Pour Gilles Etcheberrigaray, directeur général et directeur des investissements d’Invest AM, il est primordial de combiner les caractéristiques des différentes classes d’actifs pour limiter les risques de marché et multiplier les sources de performances.
Les marchés connaissent actuellement une phase de turbulences. Comment l’appréhendez-vous ?
Notre gestion a pour objectif de construire des portefeuilles robustes qui s’adaptent à toutes les configurations de marché. Elle se caractérise par sa flexibilité, qui s’entend par son adaptabilité intellectuelle – nous ne retenons pas un seul scénario central mais nous analysons en permanence plusieurs scénarios afin de savoir comment réagir si les choses ne se passent pas comme prévu – et par la diversification des investissements. De fait, nous utilisons tous les actifs cotés et liquides existants sur les marchés mondiaux.
Cette approche nous a pour le moment permis de passer l’obstacle du conflit russo-ukrainien, les trois fonds de notre gamme Invest Latitude affichant à ce jour des niveaux de volatilité maîtrisés et des performances positives depuis le début de l’année*. Notre objectif est d’apporter de la sérénité à nos clients à travers nos décisions de gestion (rappelons que nous n’utilisons pas l’effet de levier et que nous ne nous exposons pas à des instruments illiquides), en délivrant de la performance dans la durée.

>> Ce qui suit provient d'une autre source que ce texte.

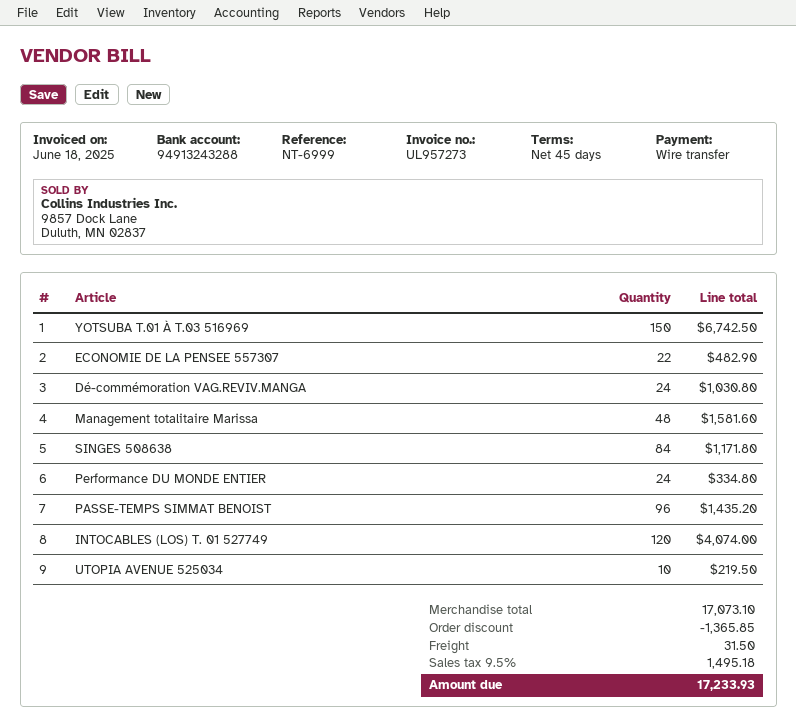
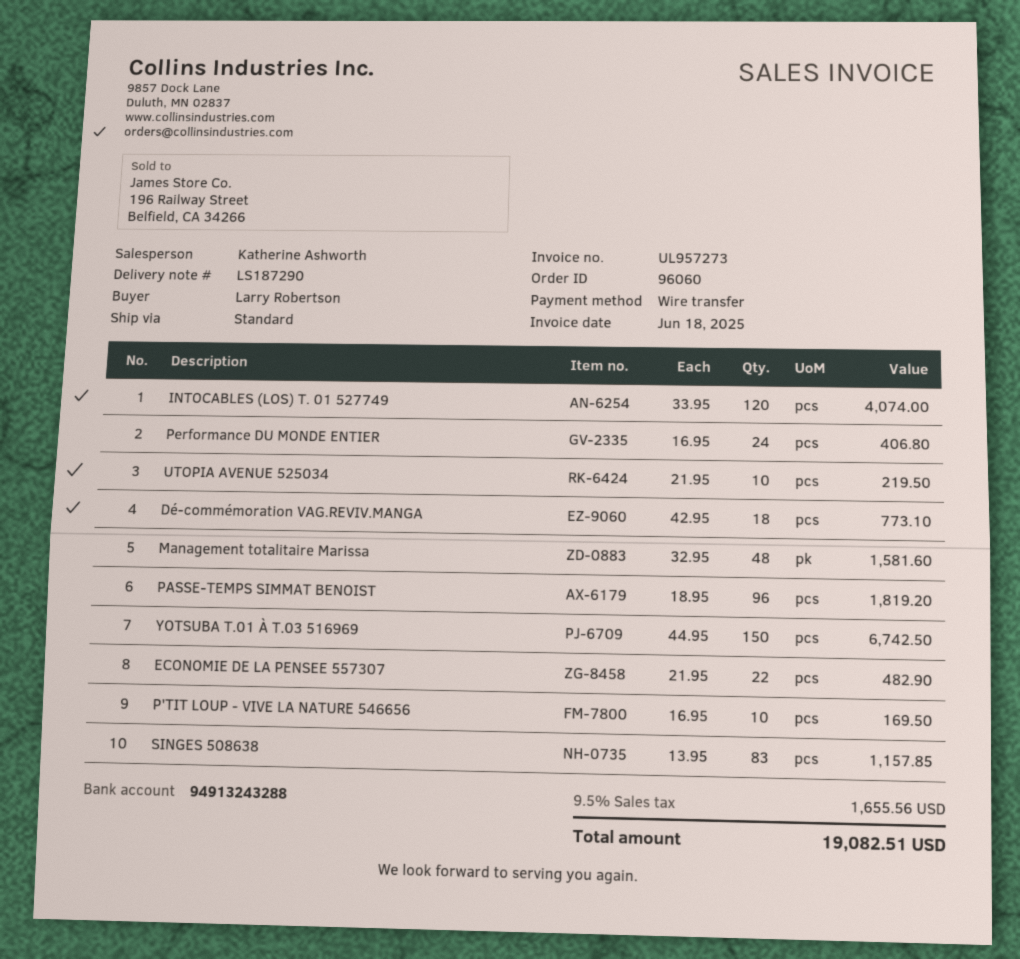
Dé-commémoration VAG.REVIV.MANGA: 24 for 1030.80 -> 18 for 773.10
SINGES 508638: 84 for 1171.80 -> 83 for 1157.85
Performance DU MONDE ENTIER: 24 for 334.80 -> 24 for 406.80
PASSE-TEMPS SIMMAT BENOIST: 96 for 1435.20 -> 96 for 1819.20
P'TIT LOUP - VIVE LA NATURE 546656: none -> 10 for 169.50
discount: 1365.85 -> none
shipping: 31.50 -> none
tax: 9.5% = 1495.18 -> 9.5% = 1655.56
total: 17233.93 -> 19082.51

Quels sont les différents points d’attention que vous retenez à court et à moyen termes ?
Nos portefeuilles sont actuellement construits en fonction de trois éléments.

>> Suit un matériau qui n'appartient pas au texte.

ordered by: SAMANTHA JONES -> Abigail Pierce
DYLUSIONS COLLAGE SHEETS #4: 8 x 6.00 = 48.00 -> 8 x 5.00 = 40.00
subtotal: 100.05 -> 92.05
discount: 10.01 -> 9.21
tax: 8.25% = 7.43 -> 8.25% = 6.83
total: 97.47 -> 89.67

Il s’agit tout d’abord du conflit russo-ukrainien et de la problématique de l’énergie qui y est rattachée, mais qui est bien plus profonde. Le conflit met en évidence la dépendance de l’Europe pour ses approvisionnements en gaz. Nous sommes en train de nous rendre compte que certaines énergies carbonées, mais aussi les minerais comme le cuivre et le nickel, sont des éléments nécessaires de la transition énergétique, dans lesquels nous n’avons pas suffisamment investi ces dernières années.

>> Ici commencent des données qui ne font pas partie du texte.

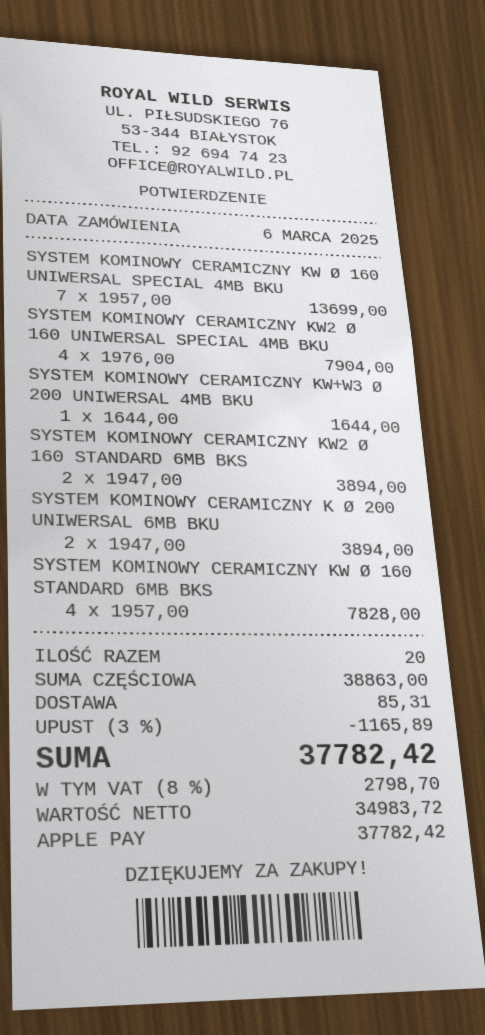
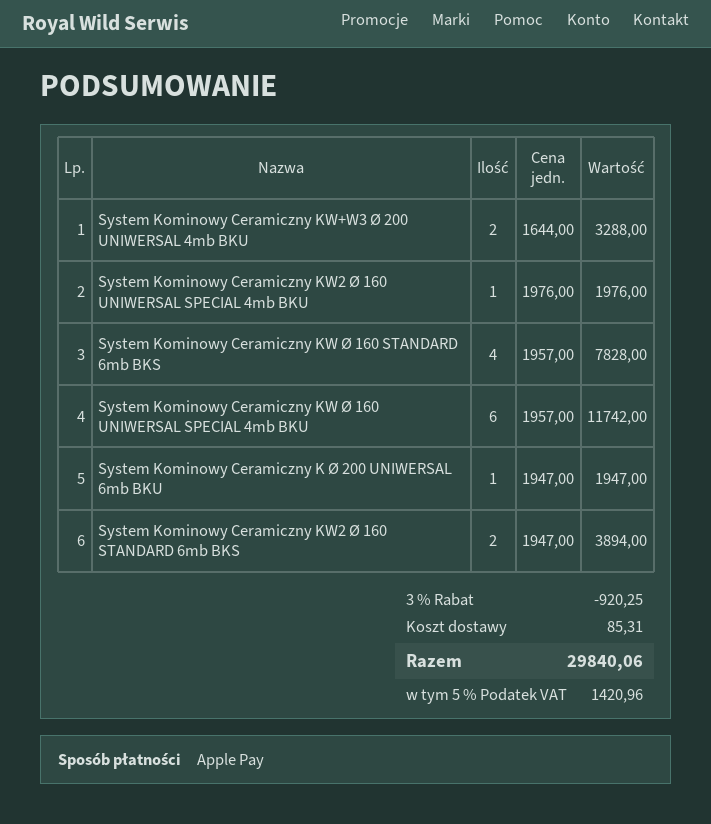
SYSTEM KOMINOWY CERAMICZNY KW Ø 160 UNIWERSAL SPECIAL 4MB BKU: 7 x 1957.00 = 13699.00 -> 6 x 1957.00 = 11742.00
SYSTEM KOMINOWY CERAMICZNY KW2 Ø 160 UNIWERSAL SPECIAL 4MB BKU: 4 x 1976.00 = 7904.00 -> 1 x 1976.00 = 1976.00
SYSTEM KOMINOWY CERAMICZNY KW+W3 Ø 200 UNIWERSAL 4MB BKU: 1 x 1644.00 = 1644.00 -> 2 x 1644.00 = 3288.00
SYSTEM KOMINOWY CERAMICZNY K Ø 200 UNIWERSAL 6MB BKU: 2 x 1947.00 = 3894.00 -> 1 x 1947.00 = 1947.00
discount: 3% = 1165.89 -> 3% = 920.25
tax: 8% = 2798.70 -> 5% = 1420.96
total: 37782.42 -> 29840.06

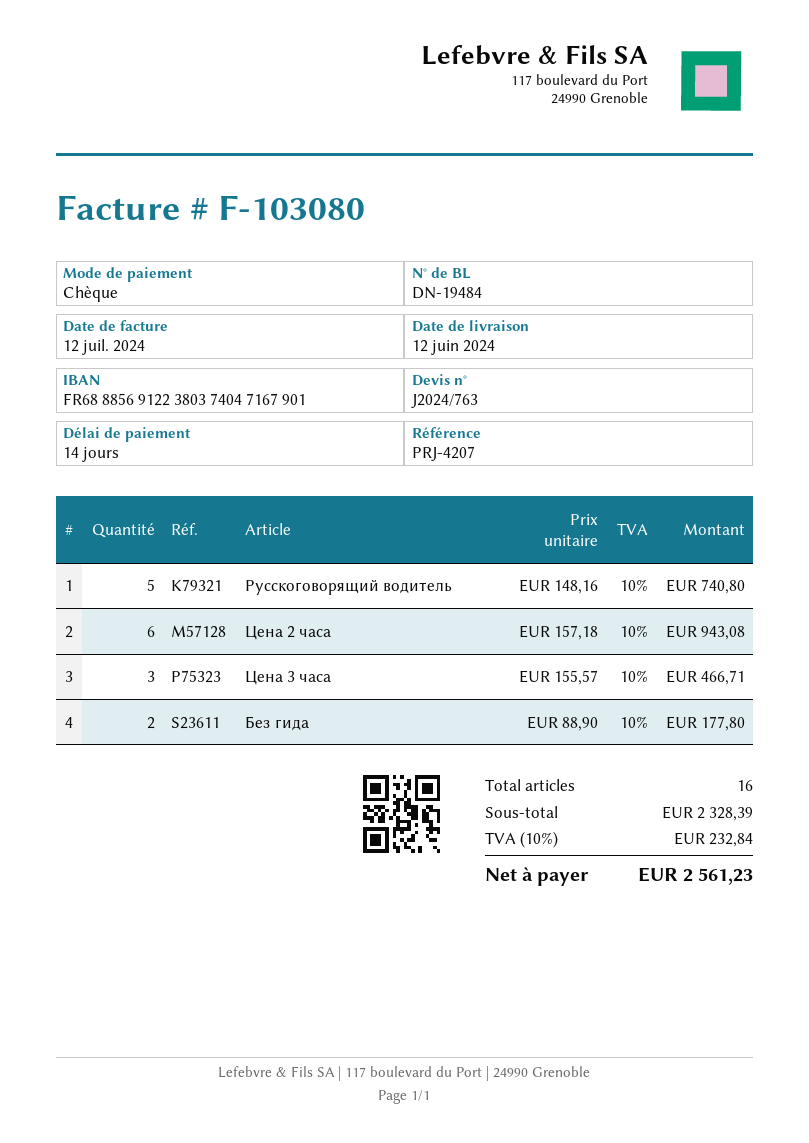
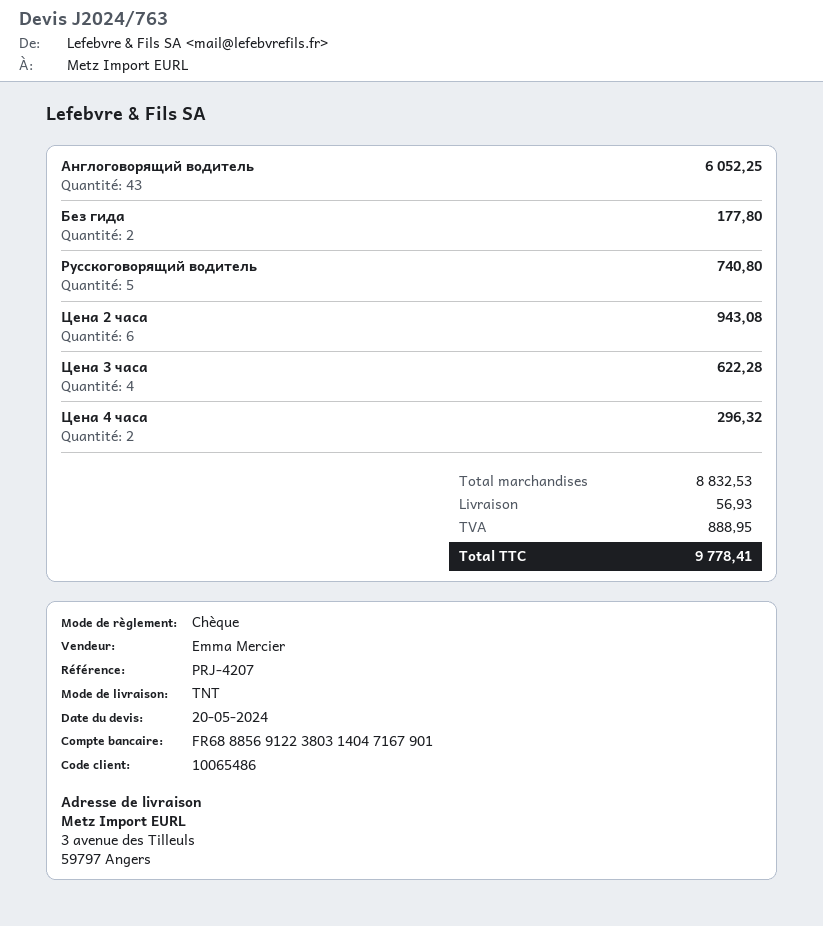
bank account: FR6888569122380374047167901 -> FR6888569122380314047167901
Цена 3 часа: 3 for 466.71 -> 4 for 622.28
Англоговорящий водитель: none -> 43 for 6052.25
Цена 4 часа: none -> 2 for 296.32
subtotal: 2328.39 -> 8832.53
shipping: none -> 56.93
tax: 232.84 -> 888.95
total: 2561.23 -> 9778.41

Autre élément que nous suivons de près : la hausse des taux enclenchée par la Fed dans un contexte de ralentissement économique, le défi étant de parvenir à un soft landing, ce qui a rarement été le cas lors des précédentes phases de hausse de taux de la Banque centrale américaine.
Il va également falloir suivre l’évolution de la Chine à moyen terme, le risque de ralentissement économique étant réel. Si les autorités veulent que la croissance reste à un niveau élevé de 5 à 6 % par an, elles devront continuer à réaliser des investissements non productifs dans l’immobilier et les infrastructures publiques. Mais si elles décident de réduire la dépendance de l’économie à l’immobilier (qui a représenté jusqu’à 35 % du PIB), le rythme de croissance annuelle de l’économie chinoise risque de redescendre autour de 2 à 3 % seulement.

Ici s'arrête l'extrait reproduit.